From eb13054672531015650e48abb1d3c5104e0e1ea5 Mon Sep 17 00:00:00 2001
From: NanoCode012 <nano@axolotl.ai>
Date: Wed, 25 Feb 2026 14:49:46 +0700
Subject: [PATCH] fix: apply fix for only CP mode

---
 src/axolotl/core/trainers/base.py | 12 ++++++++----
 1 file changed, 8 insertions(+), 4 deletions(-)

diff --git a/src/axolotl/core/trainers/base.py b/src/axolotl/core/trainers/base.py
index 354177baf..d055608dd 100644
--- a/src/axolotl/core/trainers/base.py
+++ b/src/axolotl/core/trainers/base.py
@@ -720,10 +720,14 @@ class AxolotlTrainer(
         os.makedirs(output_dir, exist_ok=True)
         LOG.info(f"Saving model checkpoint to {output_dir}")
 
-        # fix for Context Parallel save
-        if state_dict is None:
-            state_dict = self.accelerator.get_state_dict(self.model)
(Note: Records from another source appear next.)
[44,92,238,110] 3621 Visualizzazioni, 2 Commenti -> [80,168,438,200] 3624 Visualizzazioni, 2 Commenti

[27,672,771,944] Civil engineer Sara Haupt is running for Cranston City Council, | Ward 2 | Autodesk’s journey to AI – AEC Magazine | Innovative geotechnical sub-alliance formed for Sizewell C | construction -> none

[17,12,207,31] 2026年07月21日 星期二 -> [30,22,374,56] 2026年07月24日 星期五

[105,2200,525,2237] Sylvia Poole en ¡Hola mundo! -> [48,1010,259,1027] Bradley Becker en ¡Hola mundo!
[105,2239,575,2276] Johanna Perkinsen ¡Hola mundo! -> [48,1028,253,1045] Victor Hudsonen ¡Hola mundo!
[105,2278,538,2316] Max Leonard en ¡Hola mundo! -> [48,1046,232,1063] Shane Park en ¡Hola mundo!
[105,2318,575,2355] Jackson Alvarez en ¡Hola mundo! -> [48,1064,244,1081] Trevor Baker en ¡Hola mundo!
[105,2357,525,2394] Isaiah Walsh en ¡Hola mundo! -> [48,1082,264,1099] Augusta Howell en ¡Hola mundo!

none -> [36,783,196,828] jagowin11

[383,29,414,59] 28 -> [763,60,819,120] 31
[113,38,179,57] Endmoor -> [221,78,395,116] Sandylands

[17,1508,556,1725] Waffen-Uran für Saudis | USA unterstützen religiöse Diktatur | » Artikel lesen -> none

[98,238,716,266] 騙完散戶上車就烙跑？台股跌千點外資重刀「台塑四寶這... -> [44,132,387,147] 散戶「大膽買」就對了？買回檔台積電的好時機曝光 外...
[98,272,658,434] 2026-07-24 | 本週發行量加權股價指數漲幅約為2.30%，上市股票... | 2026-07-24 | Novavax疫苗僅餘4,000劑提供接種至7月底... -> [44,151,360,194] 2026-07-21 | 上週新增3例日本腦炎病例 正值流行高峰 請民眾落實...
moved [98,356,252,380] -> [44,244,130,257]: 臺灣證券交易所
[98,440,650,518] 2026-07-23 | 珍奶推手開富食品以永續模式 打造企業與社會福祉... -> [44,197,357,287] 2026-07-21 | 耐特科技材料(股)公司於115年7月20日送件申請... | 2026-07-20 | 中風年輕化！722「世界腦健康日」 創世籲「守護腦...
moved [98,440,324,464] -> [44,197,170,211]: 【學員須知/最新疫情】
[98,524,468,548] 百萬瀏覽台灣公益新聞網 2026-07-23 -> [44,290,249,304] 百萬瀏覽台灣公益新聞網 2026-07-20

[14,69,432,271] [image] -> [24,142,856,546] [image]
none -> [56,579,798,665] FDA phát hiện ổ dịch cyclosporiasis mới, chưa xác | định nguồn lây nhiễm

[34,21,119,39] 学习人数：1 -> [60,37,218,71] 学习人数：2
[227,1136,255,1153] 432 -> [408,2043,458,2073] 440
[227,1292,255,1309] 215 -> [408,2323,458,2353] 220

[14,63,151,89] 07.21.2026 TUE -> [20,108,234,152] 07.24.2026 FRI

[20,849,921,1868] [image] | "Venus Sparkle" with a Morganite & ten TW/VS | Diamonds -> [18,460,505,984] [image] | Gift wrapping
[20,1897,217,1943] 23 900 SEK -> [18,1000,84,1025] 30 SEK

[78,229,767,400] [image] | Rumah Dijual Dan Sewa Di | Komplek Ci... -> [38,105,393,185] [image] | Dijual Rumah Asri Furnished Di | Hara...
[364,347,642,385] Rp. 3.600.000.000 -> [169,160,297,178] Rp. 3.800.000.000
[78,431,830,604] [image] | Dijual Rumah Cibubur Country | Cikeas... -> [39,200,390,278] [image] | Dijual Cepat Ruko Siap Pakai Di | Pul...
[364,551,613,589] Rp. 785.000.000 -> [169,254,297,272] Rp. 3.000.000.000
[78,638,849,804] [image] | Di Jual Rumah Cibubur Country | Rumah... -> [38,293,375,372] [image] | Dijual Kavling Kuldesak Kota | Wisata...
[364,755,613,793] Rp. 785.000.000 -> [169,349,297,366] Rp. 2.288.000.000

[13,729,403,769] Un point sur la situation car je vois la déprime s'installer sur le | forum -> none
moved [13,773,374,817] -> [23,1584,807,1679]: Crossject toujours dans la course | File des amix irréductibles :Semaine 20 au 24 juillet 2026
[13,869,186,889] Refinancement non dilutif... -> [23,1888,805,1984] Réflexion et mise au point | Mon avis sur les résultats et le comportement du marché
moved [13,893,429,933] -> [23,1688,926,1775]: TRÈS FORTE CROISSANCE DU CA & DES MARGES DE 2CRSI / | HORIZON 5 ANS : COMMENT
-        if state_dict is not None:
+        # fix for Context Parallel save: CP eval invalidates tensor storage
+        # pointers, so clone to CPU to get fresh valid storage for safetensors
+        if (
+            state_dict is not None
+            and self.axolotl_cfg
+            and self.axolotl_cfg.context_parallel_size
+            and self.axolotl_cfg.context_parallel_size > 1
+        ):
             state_dict = {
                 k: v.detach().cpu() if isinstance(v, torch.Tensor) else v
                 for k, v in state_dict.items()